The father accepted saying that he loved and wanted to eat the child’s penis/testicles but claimed that was common and acceptable within his culture. He denied all other allegations.
In January 2018, the police were informed by an imam that men in the Kurdish community might speak to small boys in such a way. A police officer visited the boy in February 2018 but no further action was taken.
The officer’s conversation with the boy was recorded on audiotape. The boy made other allegations in a discussion with the foster carer in May 2018. Expert evidence was obtained, which confirmed the claims about Kurdish cultural customs.
At a fact-finding hearing, the judge found the allegations proved.
The Court of Appeal overturned that decision. It held that the judge had erred in her assessment of the evidence, and her treatment of the police officer’s conversation with the boy was flawed.
A chat with a police officer was different to a formal Achieving Best Evidence (ABE) interview when dealing with children. The absence of any video recording, the delay before the conversation with the police officer, the procedural failures, and the failure to check the boy’s level of understanding should have raised the question of how much weight was to be attached to what was said.

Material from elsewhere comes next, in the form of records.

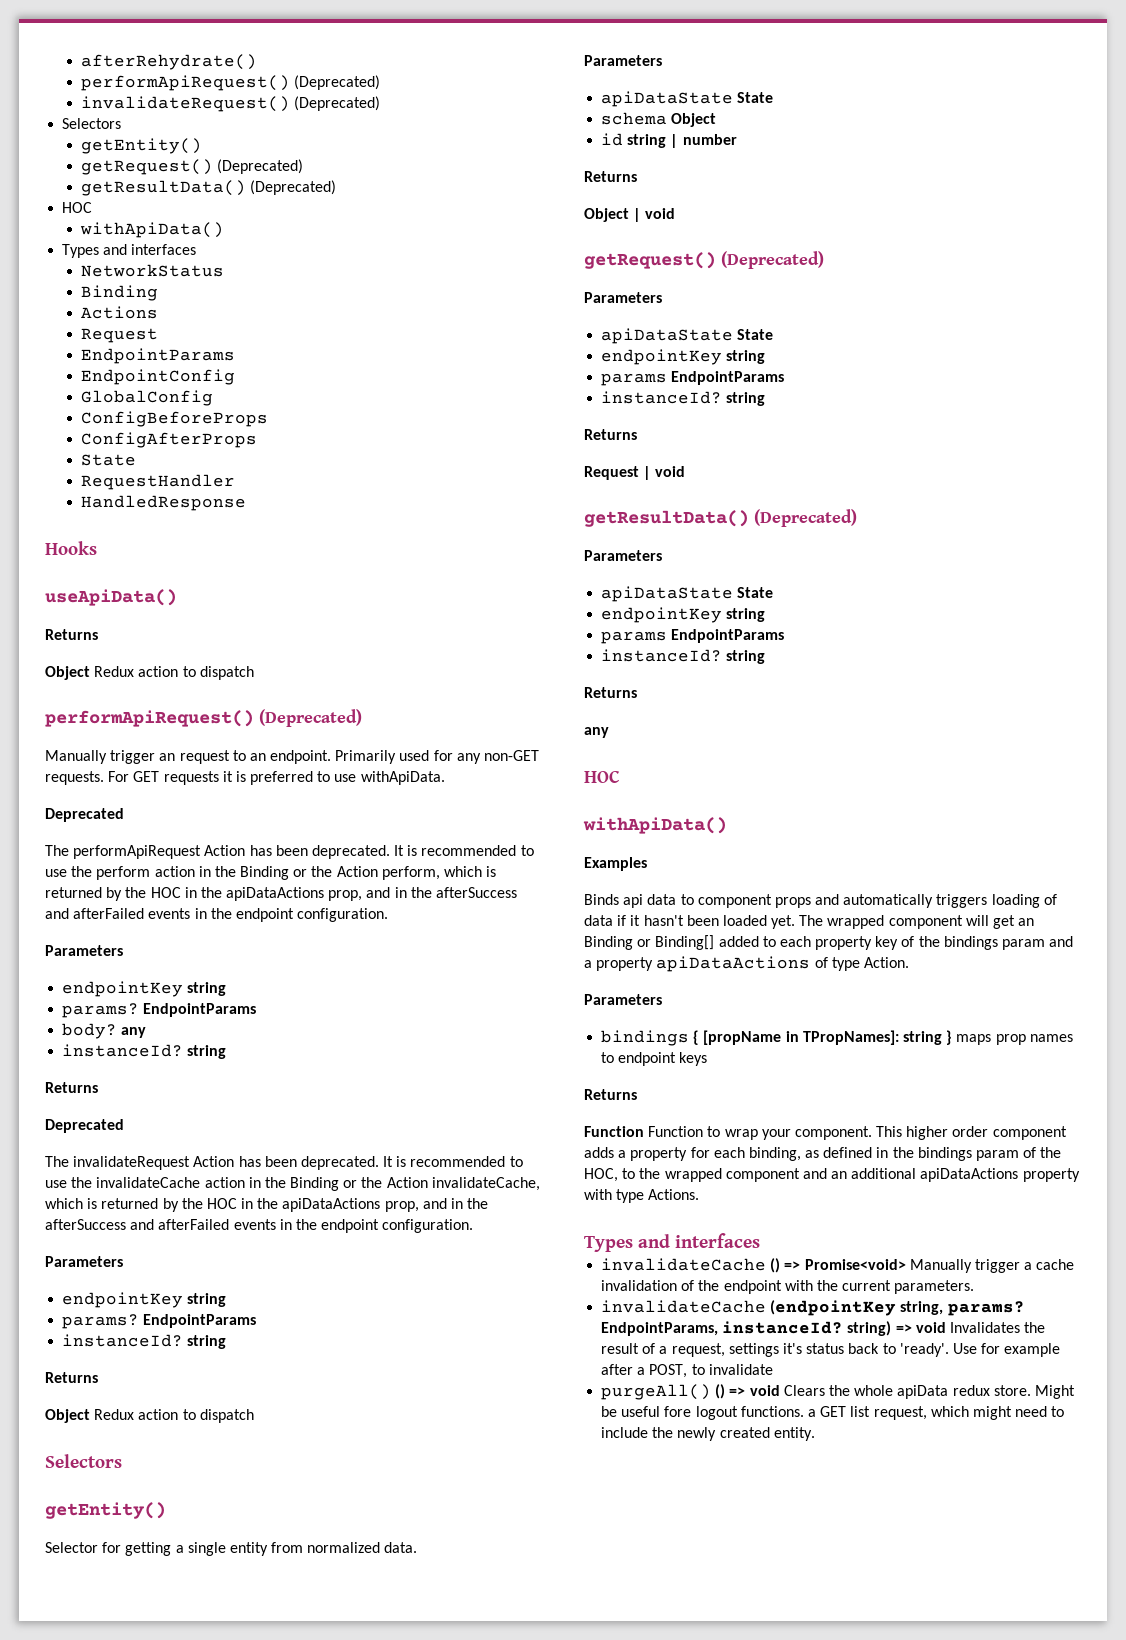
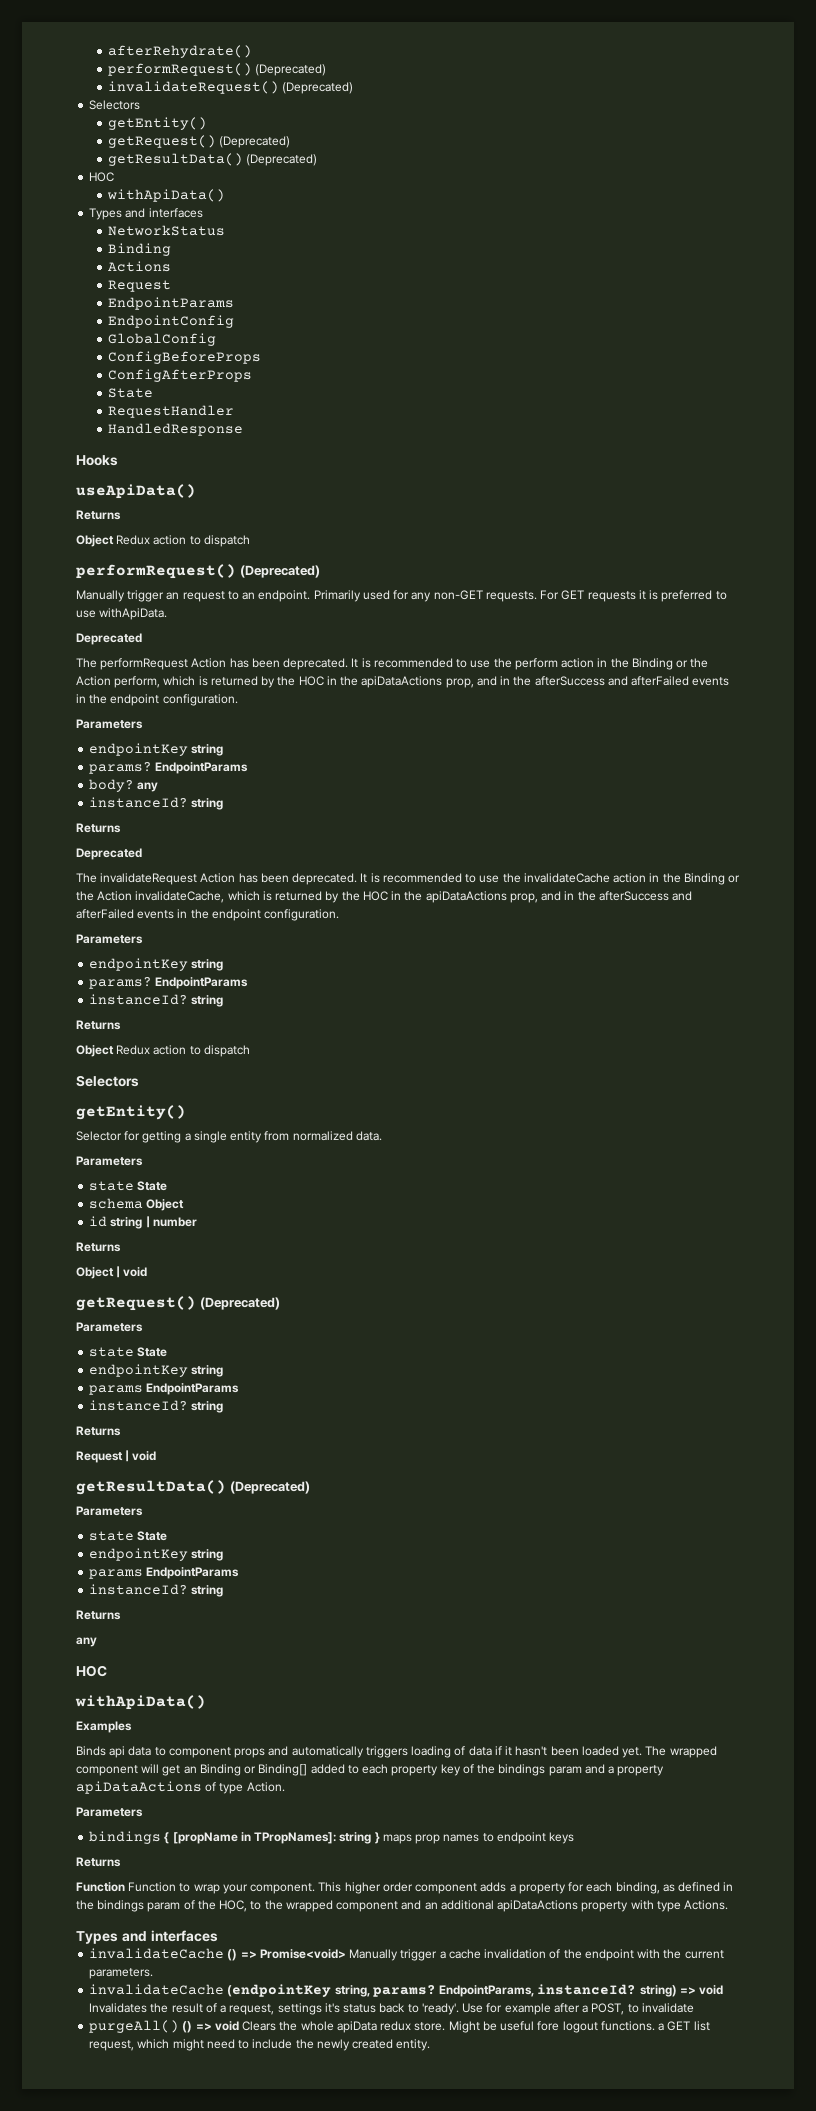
[81,75,291,91] performApiRequest() -> [108,63,253,76] performRequest()
[45,710,254,727] performApiRequest() -> [76,564,236,579] performRequest()
[73,845,202,859] performApiRequest -> [100,658,189,670] performRequest
[601,91,734,107] apiDataState -> [89,1181,135,1191] state
[601,328,734,344] apiDataState -> [89,1347,135,1357] state
[601,586,734,602] apiDataState -> [89,1531,135,1541] state

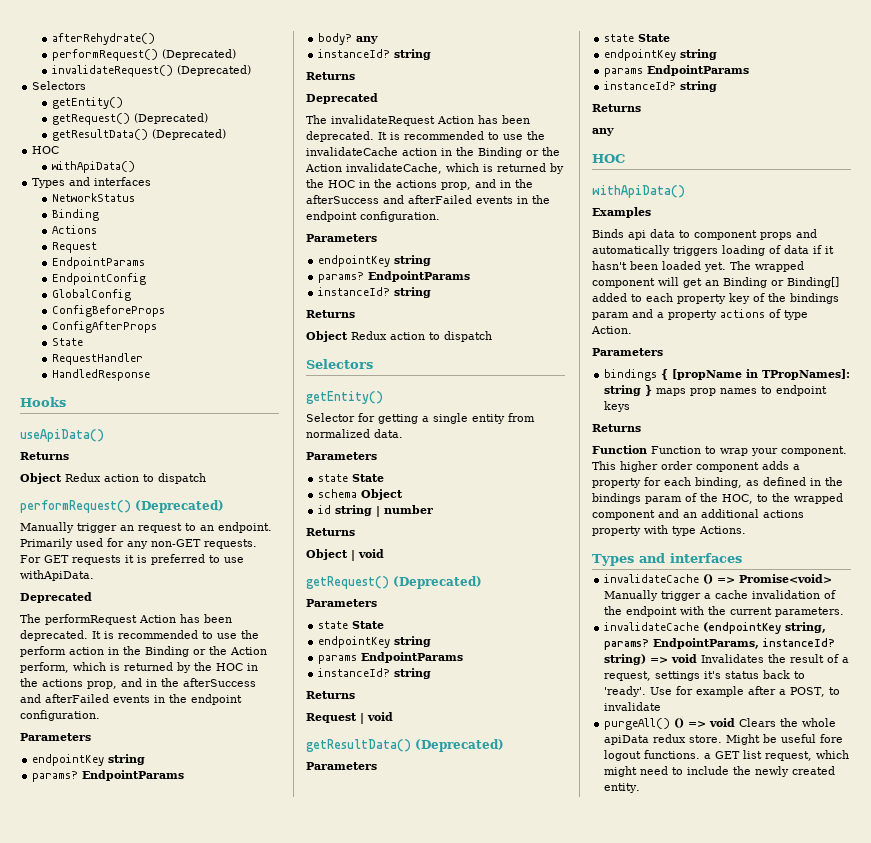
[361,676,443,688] apiDataActions -> [42,679,83,687] actions
[425,891,507,903] apiDataActions -> [396,180,437,188] actions
[76,1781,202,1794] apiDataActions -> [720,309,765,318] actions
[497,1900,579,1912] apiDataActions -> [763,510,804,518] actions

There were other deficiencies in the judge’s analysis of the evidence. First, she failed to identify or consider the significant inconsistencies in the child’s accounts and demonstrations. Second, there were concerns that the boy’s accounts were tainted by comments made by others.
The foster carer’s comments to the child that the father’s actions were naughty were understandable but exceeded recommendations in the ABE guidance.
Third, the judge should have considered whether the fact that the foster carer and the social worker were unaware of the Kurdish culture when the child initially spoke to them might have caused a misunderstanding. In concluding that the child’s allegations went beyond what might be culturally acceptable, she failed to consider whether the child’s original remarks might have been misinterpreted.
The finding that the boy was sexually assaulted by his father was set aside and remitted for retrial by another judge.